INSTRUCTIONS TO FOLLOW:
Reproduce only the lines that run from the line with "to closest dot" to the last line of the material, both ends included, exactly as they appear.

────────────────────

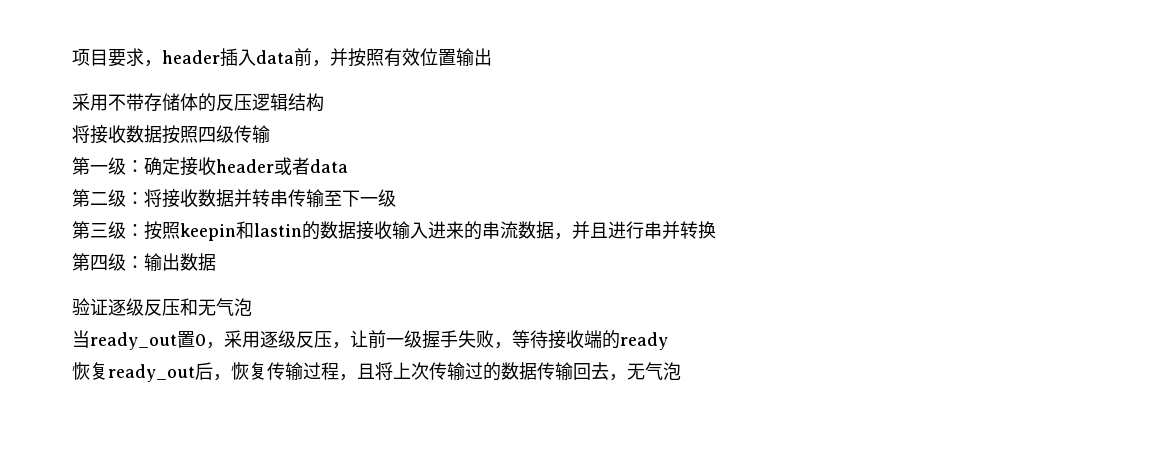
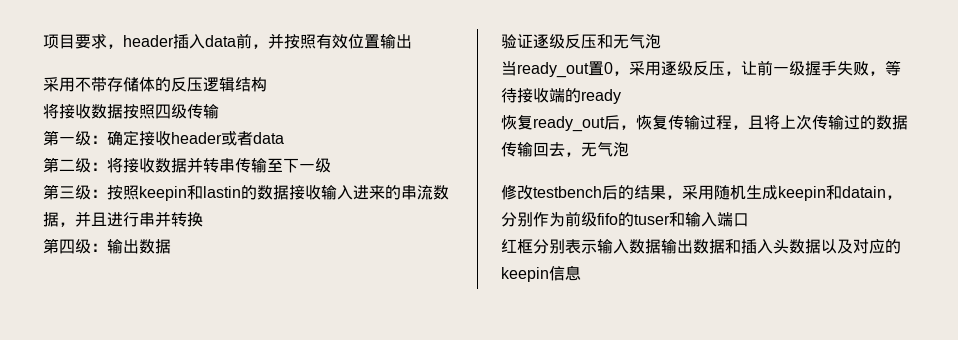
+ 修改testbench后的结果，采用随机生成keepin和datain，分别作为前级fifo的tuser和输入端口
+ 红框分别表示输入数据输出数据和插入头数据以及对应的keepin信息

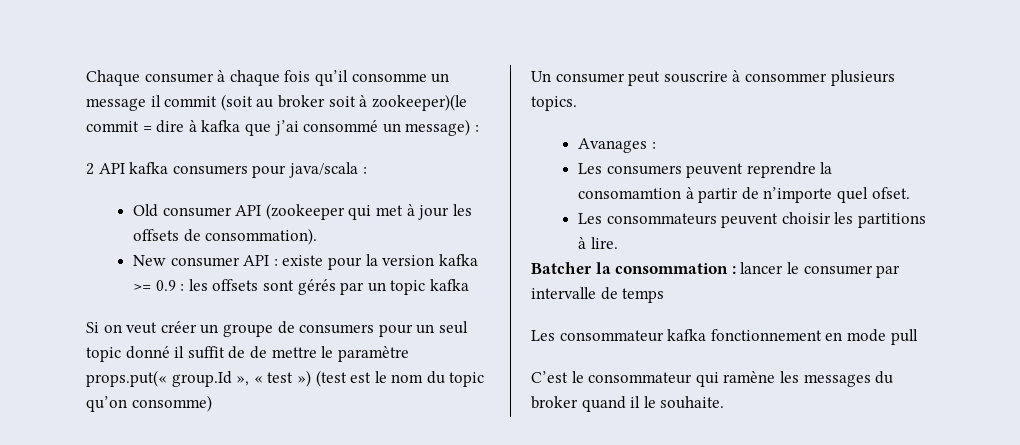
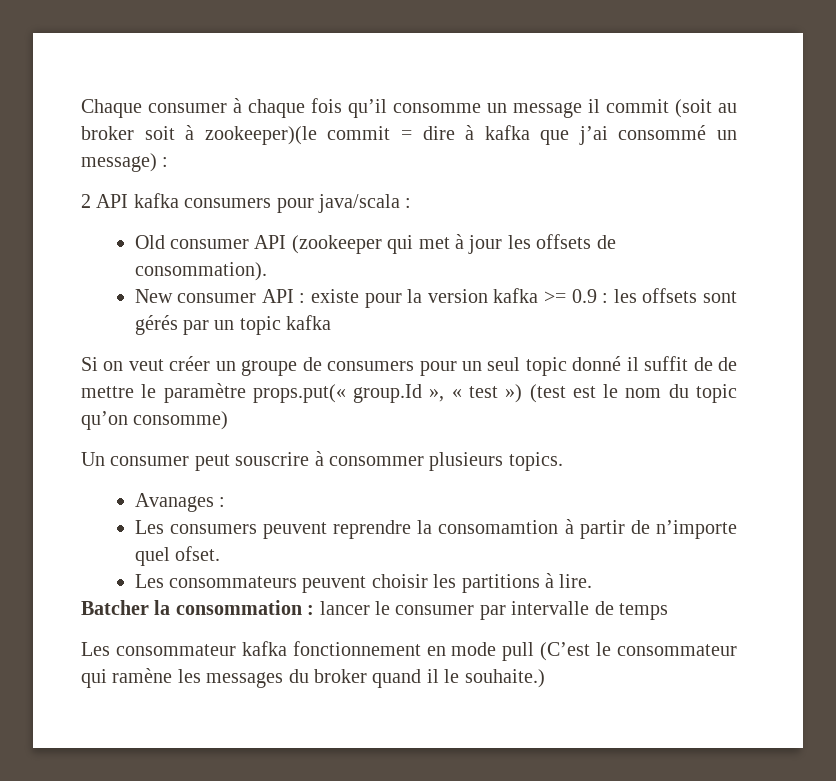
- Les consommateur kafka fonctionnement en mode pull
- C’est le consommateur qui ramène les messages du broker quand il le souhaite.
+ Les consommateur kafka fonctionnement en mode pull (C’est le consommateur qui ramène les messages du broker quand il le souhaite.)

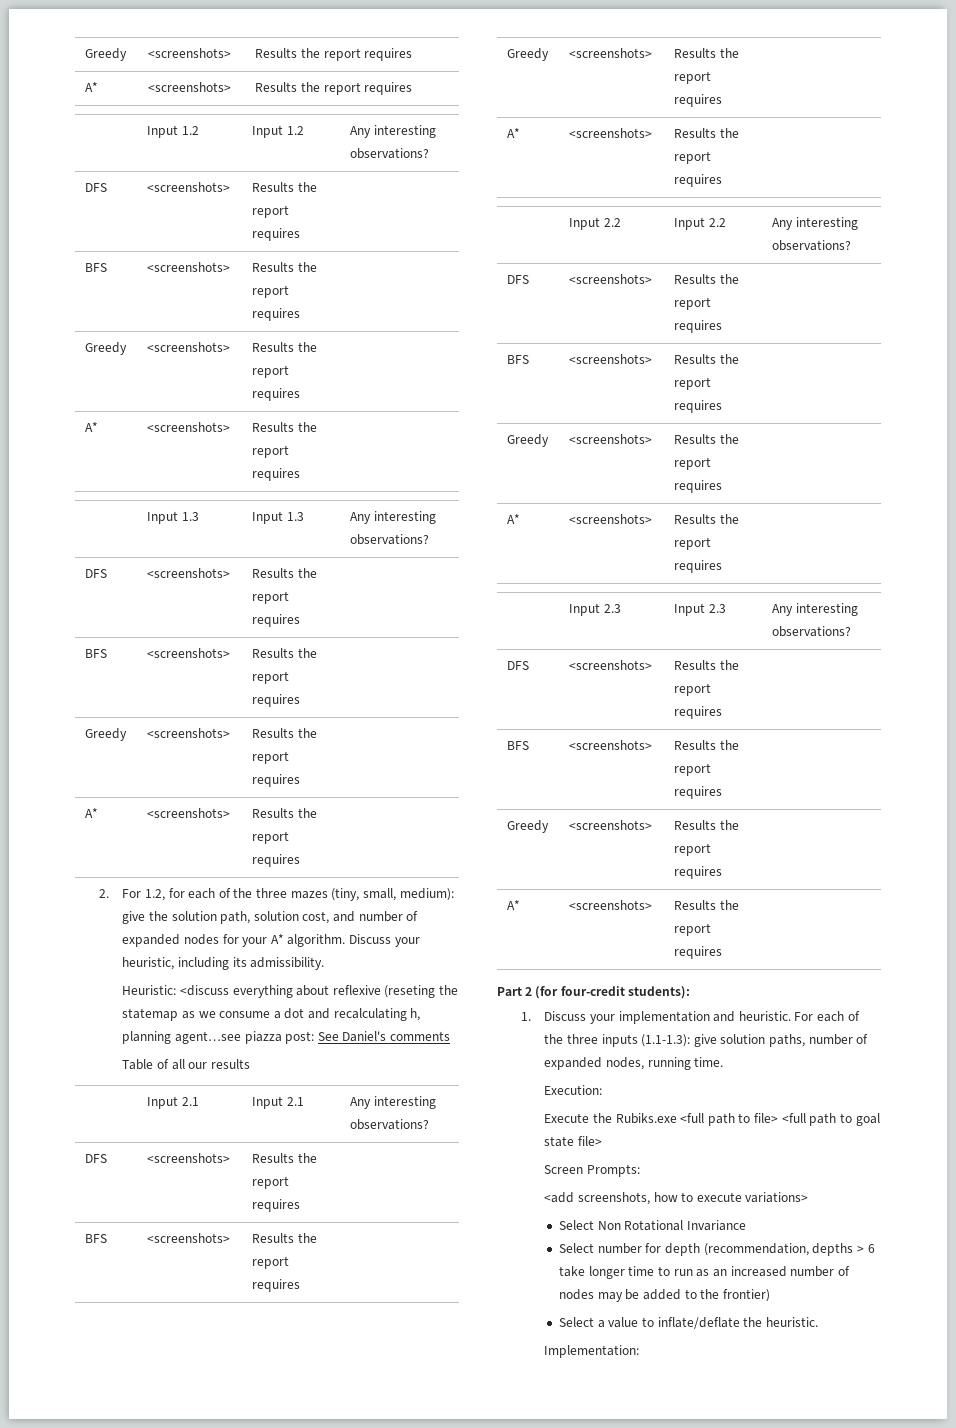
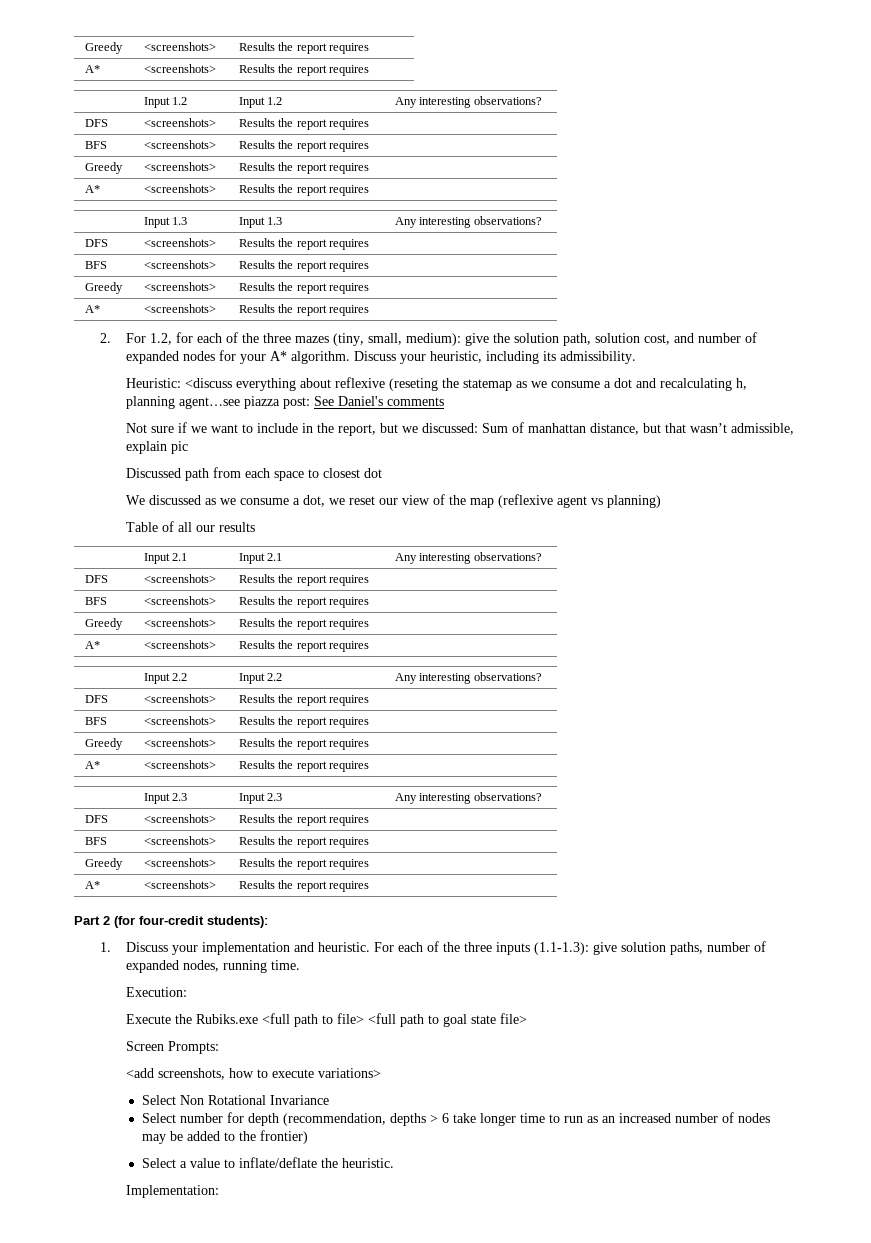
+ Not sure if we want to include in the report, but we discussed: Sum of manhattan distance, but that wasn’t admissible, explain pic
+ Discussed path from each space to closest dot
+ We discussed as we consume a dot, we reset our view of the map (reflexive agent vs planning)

────────────────────

ANSWER SECTION:
+ Discussed path from each space to closest dot
+ We discussed as we consume a dot, we reset our view of the map (reflexive agent vs planning)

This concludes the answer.